Hooglosser voor het verplaatsen van gerooide plantaardige producten van een rooimachine naar een verder transportmiddel, voorzien van een verrijdbaar frame waarop een laadbak is voorzien, waarbij de laadbak is voorzien van middelen voor de afvoer van de gerooide producten naar een afvoereinde van de laadbak, waarbij de Hooglosser is voorzien van middelen voor het in de hoogte te brengen van het afvoereinde van de laadbak in een hoek met het grondoppervlak, waarbij aan het afvoereinde van de laadbak een scheidingsinrichting is voorzien voor het scheiden van de gerooide plantaardige producten van eventuele nog achtergebleven bijmengsels, waarbij onder de scheidingsinrichting een opvangmiddel is voorzien voor het opvangen van de gescheiden bijmengsels, met het kenmerk dat het opvangmiddel aan de scheidingsinrichting is gekoppeld.

Description

HOOGLOSSER MET VERBETERDE SCHEIDINGSINRICHTING Technisch veld De onderhavige uitvinding heeft betrekking op een hooglosser voorzien van een verbeterde scheidingsinrichting voor het scheiden van de gerooide plantaardige producten van eventuele nog achtergebleven bijmengsels.

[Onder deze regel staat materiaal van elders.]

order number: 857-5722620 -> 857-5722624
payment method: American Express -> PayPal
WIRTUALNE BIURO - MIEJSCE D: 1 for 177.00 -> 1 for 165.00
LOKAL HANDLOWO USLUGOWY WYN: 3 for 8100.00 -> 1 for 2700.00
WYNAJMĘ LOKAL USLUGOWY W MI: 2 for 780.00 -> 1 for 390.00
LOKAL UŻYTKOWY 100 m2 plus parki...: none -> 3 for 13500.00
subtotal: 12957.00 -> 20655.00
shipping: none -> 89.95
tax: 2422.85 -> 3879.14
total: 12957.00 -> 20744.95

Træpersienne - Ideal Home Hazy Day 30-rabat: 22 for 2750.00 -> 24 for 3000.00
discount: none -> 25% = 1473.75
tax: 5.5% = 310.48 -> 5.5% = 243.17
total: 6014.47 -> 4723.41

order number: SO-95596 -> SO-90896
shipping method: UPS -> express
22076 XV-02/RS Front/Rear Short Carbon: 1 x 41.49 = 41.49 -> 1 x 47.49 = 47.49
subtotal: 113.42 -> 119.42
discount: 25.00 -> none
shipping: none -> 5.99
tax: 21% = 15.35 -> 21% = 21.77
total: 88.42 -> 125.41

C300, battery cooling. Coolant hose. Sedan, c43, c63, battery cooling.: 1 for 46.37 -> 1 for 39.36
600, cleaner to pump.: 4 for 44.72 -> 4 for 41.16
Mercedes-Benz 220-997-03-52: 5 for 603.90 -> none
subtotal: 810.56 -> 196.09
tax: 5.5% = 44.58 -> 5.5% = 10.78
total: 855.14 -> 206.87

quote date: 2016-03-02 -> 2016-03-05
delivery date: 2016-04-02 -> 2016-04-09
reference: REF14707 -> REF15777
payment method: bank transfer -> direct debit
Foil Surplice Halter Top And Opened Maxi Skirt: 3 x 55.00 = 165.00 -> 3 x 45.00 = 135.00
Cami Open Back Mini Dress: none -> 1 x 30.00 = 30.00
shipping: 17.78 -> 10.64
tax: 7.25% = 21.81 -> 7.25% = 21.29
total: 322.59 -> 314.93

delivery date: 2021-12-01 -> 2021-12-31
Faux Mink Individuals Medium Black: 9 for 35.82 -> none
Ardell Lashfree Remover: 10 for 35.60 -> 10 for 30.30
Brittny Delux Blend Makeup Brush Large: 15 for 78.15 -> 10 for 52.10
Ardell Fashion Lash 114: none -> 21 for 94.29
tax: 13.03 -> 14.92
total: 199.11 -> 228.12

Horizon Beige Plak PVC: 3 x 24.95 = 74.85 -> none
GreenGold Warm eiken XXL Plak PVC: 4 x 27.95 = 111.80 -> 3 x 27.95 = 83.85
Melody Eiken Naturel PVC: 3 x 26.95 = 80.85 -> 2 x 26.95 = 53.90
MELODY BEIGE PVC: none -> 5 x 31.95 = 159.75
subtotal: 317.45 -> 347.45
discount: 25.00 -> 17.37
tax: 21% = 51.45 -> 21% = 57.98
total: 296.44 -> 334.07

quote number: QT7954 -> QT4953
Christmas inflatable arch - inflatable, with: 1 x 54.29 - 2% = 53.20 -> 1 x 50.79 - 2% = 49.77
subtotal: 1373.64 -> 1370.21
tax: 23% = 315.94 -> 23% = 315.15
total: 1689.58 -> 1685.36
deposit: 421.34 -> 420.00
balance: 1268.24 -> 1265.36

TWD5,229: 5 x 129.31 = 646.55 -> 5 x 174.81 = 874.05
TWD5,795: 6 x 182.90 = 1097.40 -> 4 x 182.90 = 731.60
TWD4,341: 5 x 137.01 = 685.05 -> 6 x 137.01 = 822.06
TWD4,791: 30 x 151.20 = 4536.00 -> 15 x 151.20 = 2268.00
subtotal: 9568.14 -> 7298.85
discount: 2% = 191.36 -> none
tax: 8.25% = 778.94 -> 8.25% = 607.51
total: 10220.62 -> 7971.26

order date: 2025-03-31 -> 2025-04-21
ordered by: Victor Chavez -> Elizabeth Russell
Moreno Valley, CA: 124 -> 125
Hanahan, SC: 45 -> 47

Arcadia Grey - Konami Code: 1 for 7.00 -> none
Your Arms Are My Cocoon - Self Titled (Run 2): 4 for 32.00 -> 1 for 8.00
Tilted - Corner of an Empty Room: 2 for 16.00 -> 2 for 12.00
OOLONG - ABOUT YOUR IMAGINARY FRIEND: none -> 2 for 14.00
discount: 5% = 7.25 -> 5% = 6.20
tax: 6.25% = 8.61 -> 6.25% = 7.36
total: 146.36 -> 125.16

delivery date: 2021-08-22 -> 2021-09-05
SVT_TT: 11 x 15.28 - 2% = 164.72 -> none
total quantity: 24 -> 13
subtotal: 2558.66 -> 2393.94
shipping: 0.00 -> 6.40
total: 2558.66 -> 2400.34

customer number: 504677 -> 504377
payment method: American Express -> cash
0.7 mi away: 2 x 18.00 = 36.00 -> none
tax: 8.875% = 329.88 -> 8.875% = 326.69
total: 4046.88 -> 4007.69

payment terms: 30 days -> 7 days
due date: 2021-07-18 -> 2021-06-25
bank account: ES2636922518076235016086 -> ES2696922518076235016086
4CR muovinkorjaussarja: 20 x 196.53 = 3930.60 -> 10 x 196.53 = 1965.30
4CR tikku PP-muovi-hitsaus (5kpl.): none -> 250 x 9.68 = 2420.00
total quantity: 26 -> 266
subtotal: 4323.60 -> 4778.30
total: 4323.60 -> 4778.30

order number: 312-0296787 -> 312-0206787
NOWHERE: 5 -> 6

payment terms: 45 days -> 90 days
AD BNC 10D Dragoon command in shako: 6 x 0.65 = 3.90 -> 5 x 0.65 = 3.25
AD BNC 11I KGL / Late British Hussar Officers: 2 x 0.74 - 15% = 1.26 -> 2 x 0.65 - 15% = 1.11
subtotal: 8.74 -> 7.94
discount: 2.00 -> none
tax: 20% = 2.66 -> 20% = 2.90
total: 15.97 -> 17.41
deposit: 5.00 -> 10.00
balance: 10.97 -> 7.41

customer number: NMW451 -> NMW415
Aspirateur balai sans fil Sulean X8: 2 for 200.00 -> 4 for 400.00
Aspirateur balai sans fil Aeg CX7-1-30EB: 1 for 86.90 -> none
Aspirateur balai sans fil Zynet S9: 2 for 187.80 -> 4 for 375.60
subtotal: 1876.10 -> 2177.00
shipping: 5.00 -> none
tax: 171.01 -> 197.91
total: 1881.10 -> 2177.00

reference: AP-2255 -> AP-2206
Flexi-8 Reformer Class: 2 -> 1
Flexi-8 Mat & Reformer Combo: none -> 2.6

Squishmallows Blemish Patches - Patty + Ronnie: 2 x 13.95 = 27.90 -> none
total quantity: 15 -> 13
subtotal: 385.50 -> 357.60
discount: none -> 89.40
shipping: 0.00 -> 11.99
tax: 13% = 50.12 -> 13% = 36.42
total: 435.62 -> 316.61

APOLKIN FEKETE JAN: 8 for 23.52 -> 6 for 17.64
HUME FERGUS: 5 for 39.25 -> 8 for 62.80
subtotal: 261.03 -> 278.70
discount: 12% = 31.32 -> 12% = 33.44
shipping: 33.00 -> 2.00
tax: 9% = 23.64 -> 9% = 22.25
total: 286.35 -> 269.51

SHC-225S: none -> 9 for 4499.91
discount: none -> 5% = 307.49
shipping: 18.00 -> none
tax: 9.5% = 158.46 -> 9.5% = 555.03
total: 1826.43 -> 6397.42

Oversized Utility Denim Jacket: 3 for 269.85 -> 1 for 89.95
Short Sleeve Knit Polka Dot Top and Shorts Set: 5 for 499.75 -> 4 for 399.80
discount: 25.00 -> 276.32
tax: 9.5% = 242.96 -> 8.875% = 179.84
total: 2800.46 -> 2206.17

De onderhavige uitvinding heeft tevens betrekking op een verbeterde scheidingsinrichting, alsmede op een verbeterde werkwijze voor het scheiden van de gerooide plantaardige producten van eventuele nog achtergebleven bijmengsels.
Stand der Techniek Hooglossers zijn gekend in de stand der techniek zoals uit octrooipublicatie NL7215270. Een hooglosser is een landbouwmachine voorzien voor het verplaatsen van gerooide plantaardige producten zoals bieten van een rooimachine naar een verder transportmiddel zoals een vrachtwagen, dat klaarstaat langs het veld.
De hooglossers zijn daartoe voorzien om zich gemakkelijk te verplaatsen op onverharde ondergronden, zoals bijvoorbeeld op het veld.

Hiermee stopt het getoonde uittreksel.